Âgé de 50 ans, l’artiste Kavinsky, de son vrai nom Vincent Belorgey, est retrouvé mort à son domicile parisien le mardi 28 juillet 2026.
Les causes de ce décès précoce ne sont pas connues, une enquête à été ouverte.
La nouvelle a provoqué une vague d’émotions, tant Kavinsky incarnait à lui seul tout un imaginaire. Ses clips reflètent cet univers du monde de la nuit, des voitures, des jeux d’arcade et de la nostalgie des années 80. Sa disparition ravive aussi le souvenir douloureux d’un autre pilier de la scène électro française parti trop tôt, DJ Mehdi, décédé à 34 ans.
Né à Barbès, dans le nord de Paris, Vincent Belorgey apprend le piano en autodidacte. C’est pendant son service militaire qu’il se passionne pour la musique électronique, alors que sa jeunesse était plutôt plongée dans le rap et le funk. Il bascule vers l’électro notamment grâce à un ordinateur que lui offre son ami Quentin Dupieux, cinéaste connu sous le nom de Mr. Oizo. C’est d’ailleurs devant la caméra de ce dernier qu’il fait ses débuts d’acteur, aux côtés de Sébastien Tellier, dans le court-métrage Nonfilm en 2001, puis en 2007 dans le film Steak.
Au début des années 2000, Kavinsky assure des premières parties de Daft Punk et croise la route de nouveaux visages de la scène électro comme SebastiAn. Il s’intègre pleinement à la grande famille de la French Touch, entre le label Record Makers, où il est signé, et l’écurie Ed Banger fondée par Pedro Winter, pépinière de DJ Mehdi, Cassius et Mr. Oizo. En 2006 et 2007, il fait partie des premières parties de la mythique tournée « Alive » de Daft Punk, celle identifiée par le décor scénique de la pyramide.
Nightcall est à l’image de tout l’univers de Kavinsky. Ce titre synthwave que l’on reconnaît tous.tes, interprété par la chanteuse brésilienne Lovefoxxx et coproduit par Guy-Manuel de Homem-Christo (membre du groupe Daft Punk), devient la bande-son emblématique du film Drive de Ryan Gosling. Le morceau change littéralement la trajectoire de l’artiste et le fait connaître bien au-delà des frontières françaises.
Il faudra pourtant attendre 2013 pour voir sortir son premier album studio, OutRun. Encore un titre qui, comme souvent chez Kavinsky, renvoie à son esthétique automobile. Le disque confirme son ancrage dans la mouvance French Touch aux côtés de Daft Punk, Air, Cassius ou Justice.

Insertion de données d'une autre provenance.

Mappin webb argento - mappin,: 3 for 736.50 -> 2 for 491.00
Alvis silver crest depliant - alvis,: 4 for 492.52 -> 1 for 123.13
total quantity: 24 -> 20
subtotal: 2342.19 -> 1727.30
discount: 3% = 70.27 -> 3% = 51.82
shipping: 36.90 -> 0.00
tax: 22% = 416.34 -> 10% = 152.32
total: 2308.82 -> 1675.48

Au fil des années, Kavinsky s’est construit un personnage à part entière. Avec sa moustache, sa veste Teddy, ses lunettes traversées par des faisceaux rouges, naît une figure unique dès son premier EP, Teddy Boy et son clip animé de Testarossa Autodrive. C’est grâce à ces symboles qu’on le reconnaîtra jusqu’aux plus grandes scènes, y compris au Stade de France.
Cette esthétique doit beaucoup à ses influences assumées, parmi lesquelles nous retrouvons les synthétiseurs de Giorgio Moroder, le rock du groupe Goblin dans le cinéma de Dario Argento, ou encore les bandes originales de John Carpenter.
Le sommet de sa carrière restera sans doute sa prestation lors de la cérémonie de clôture des Jeux olympiques de Paris en 2024, où il a interprété Nightcall aux côtés d’Angèle et du groupe Phoenix sur la scène du Stade de France. Cette performance a déclenché un regain considérable pour le titre, notamment pour son écho à l’international.
Kavinsky devait se produire sur différentes scènes cet été, comme le 8 août prochain au festival Gärten on the Beach, en Normandie. Des rendez-vous qu’il ne tiendra pas.
C’est en réécoutant Nightcall que ses fans du monde entier lui rendent aujourd’hui hommage.